El viento se sentía distinto. O quizá era el cabello, esta cascada rubia y sedosa que ahora era mía, la que lo interpretaba de otra manera. Cada ráfaga era una caricia que me recordaba el éxito de mi plan. Una sonrisa torcida, pícara, se dibujó en un rostro que apenas ayer me gritaba desde el otro lado de la mesa. Era la sonrisa de Jean, sí, pero con todos mis secretos y mi triunfo detrás de ella.

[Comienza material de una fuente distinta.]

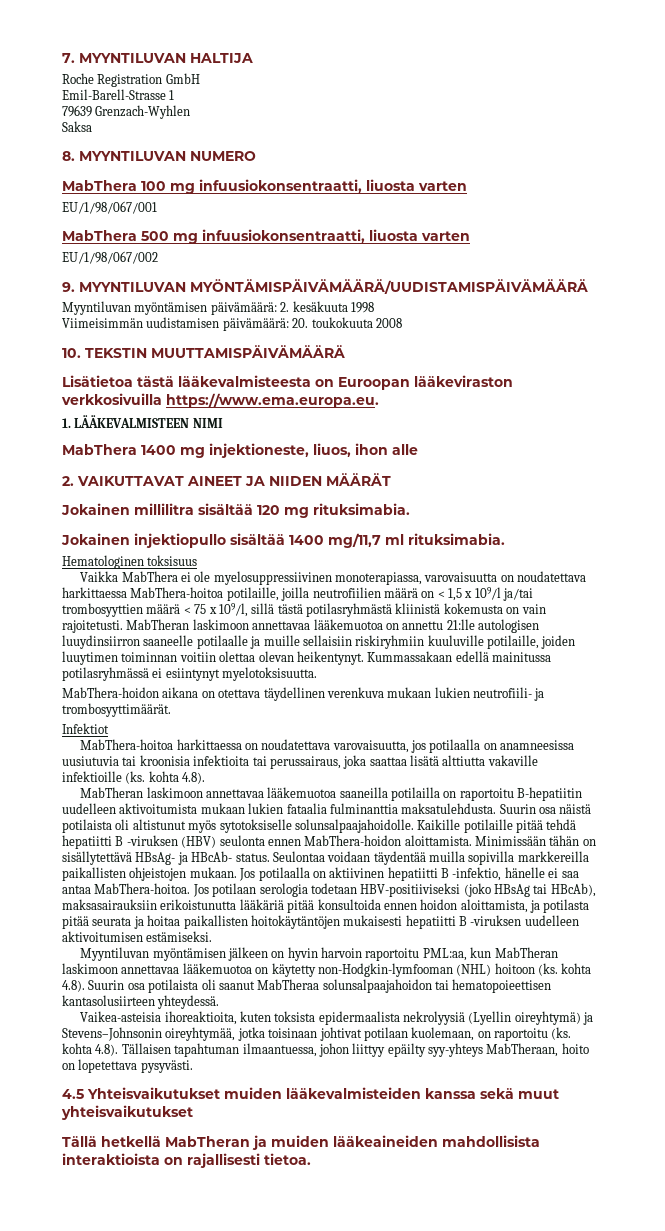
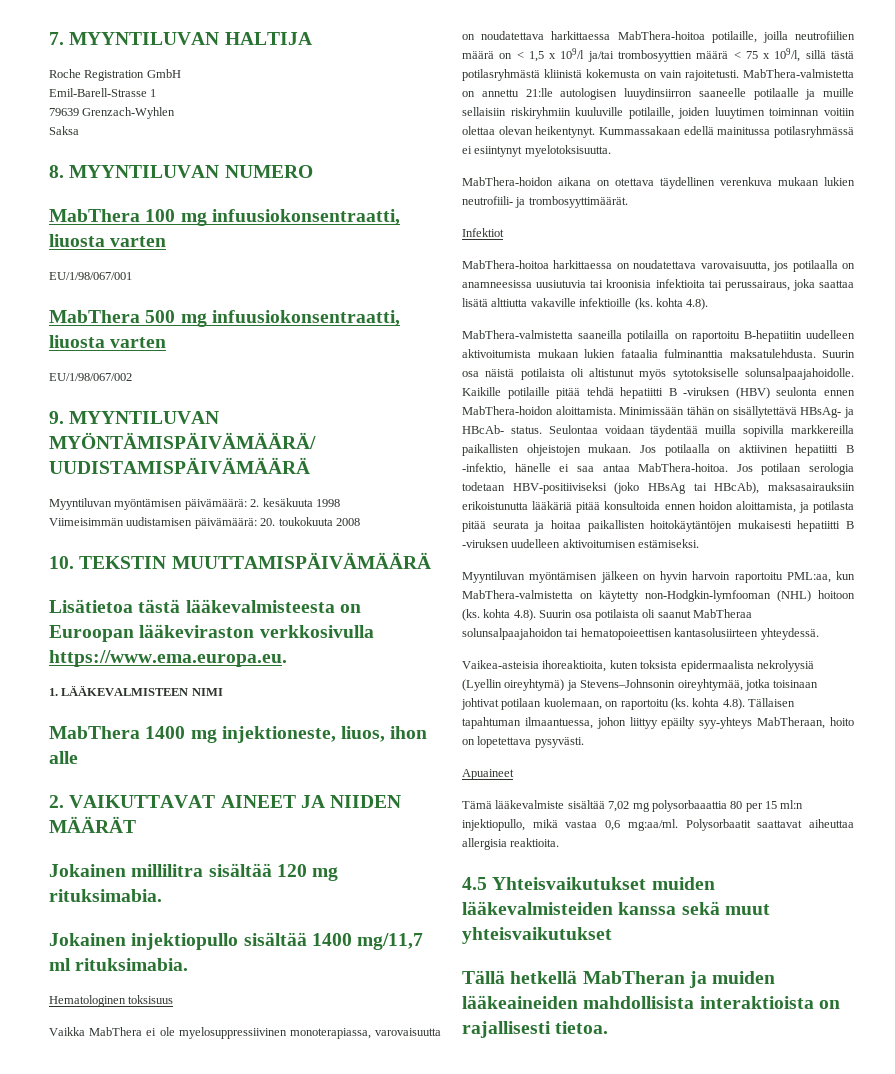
- Lisätietoa tästä lääkevalmisteesta on Euroopan lääkeviraston verkkosivuilla https://www.ema.europa.eu.
+ Lisätietoa tästä lääkevalmisteesta on Euroopan lääkeviraston verkkosivulla https://www.ema.europa.eu.
- MabTheran laskimoon annettavaa lääkemuotoa on annettu 21:lle autologisen luuydinsiirron saaneelle potilaalle ja muille sellaisiin riskiryhmiin kuuluville potilaille, joiden luuytimen toiminnan voitiin olettaa olevan heikentynyt.
+ MabThera-valmistetta on annettu 21:lle autologisen luuydinsiirron saaneelle potilaalle ja muille sellaisiin riskiryhmiin kuuluville potilaille, joiden luuytimen toiminnan voitiin olettaa olevan heikentynyt.
- MabTheran laskimoon annettavaa lääkemuotoa saaneilla potilailla on raportoitu B-hepatiitin uudelleen aktivoitumista mukaan lukien fataalia fulminanttia maksatulehdusta.
+ MabThera-valmistetta saaneilla potilailla on raportoitu B-hepatiitin uudelleen aktivoitumista mukaan lukien fataalia fulminanttia maksatulehdusta.
- Myyntiluvan myöntämisen jälkeen on hyvin harvoin raportoitu PML:aa, kun MabTheran laskimoon annettavaa lääkemuotoa on käytetty non-Hodgkin-lymfooman (NHL) hoitoon (ks. kohta 4.8). Suurin osa potilaista oli saanut MabTheraa solunsalpaajahoidon tai hematopoieettisen kantasolusiirteen yhteydessä.
+ Myyntiluvan myöntämisen jälkeen on hyvin harvoin raportoitu PML:aa, kun MabThera-valmistetta on käytetty non-Hodgkin-lymfooman (NHL) hoitoon (ks. kohta 4.8). Suurin osa potilaista oli saanut MabTheraa solunsalpaajahoidon tai hematopoieettisen kantasolusiirteen yhteydessä.
+ Apuaineet
+ Tämä lääkevalmiste sisältää 7,02 mg polysorbaaattia 80 per 15 ml:n injektiopullo, mikä vastaa 0,6 mg:aa/ml. Polysorbaatit saattavat aiheuttaa allergisia reaktioita.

«No tienes idea de lo fácil que lo tienes», le había dicho yo, Robert, mil veces. Él, que tenía que esforzarse el doble por la mitad del reconocimiento. Y ella, Jean, la princesa del cuento a la que el mundo le sonreía por defecto. La bruja a la que le compré la pócima solo se rio. «La verdad a veces necesita un cuerpo nuevo para ser vista», me dijo mientras envolvía el frasco en un paño viejo.
Y aquí estaba, caminando por la misma calle de siempre, pero sintiéndome el dueño del mundo. Los hombres me miraban, algunos con disimulo, otros con una descarada admiración. Las mujeres me sonreían con complicidad. El barista de la cafetería, ese que a mí apenas me dirigía un gruñido, insistió en que el café iba por cuenta de la casa. ¡Ja! Fácil se quedaba corto. Esto era vivir en modo de privilegio.
Un destello de mi antigua cara cruzó mi mente, la de ese tipo rubio de sonrisa simple. Pobre diablo. Me pregunté qué estaría haciendo Jean en mi cuerpo. Probablemente lidiando con mi jefe, intentando mover cajas pesadas en el almacén o simplemente frustrada porque nadie le regalaba un café. La idea me provocó una nueva oleada de satisfacción.
Esto era mucho más que un simple cambio. Era una lección. Aunque, para ser sincero, la lección la estaba aprendiendo ella. Yo solo estaba disfrutando de la victoria. Y apenas estoy comenzando a descubrir todo lo que se puede hacer con la vida de mi querida hermana.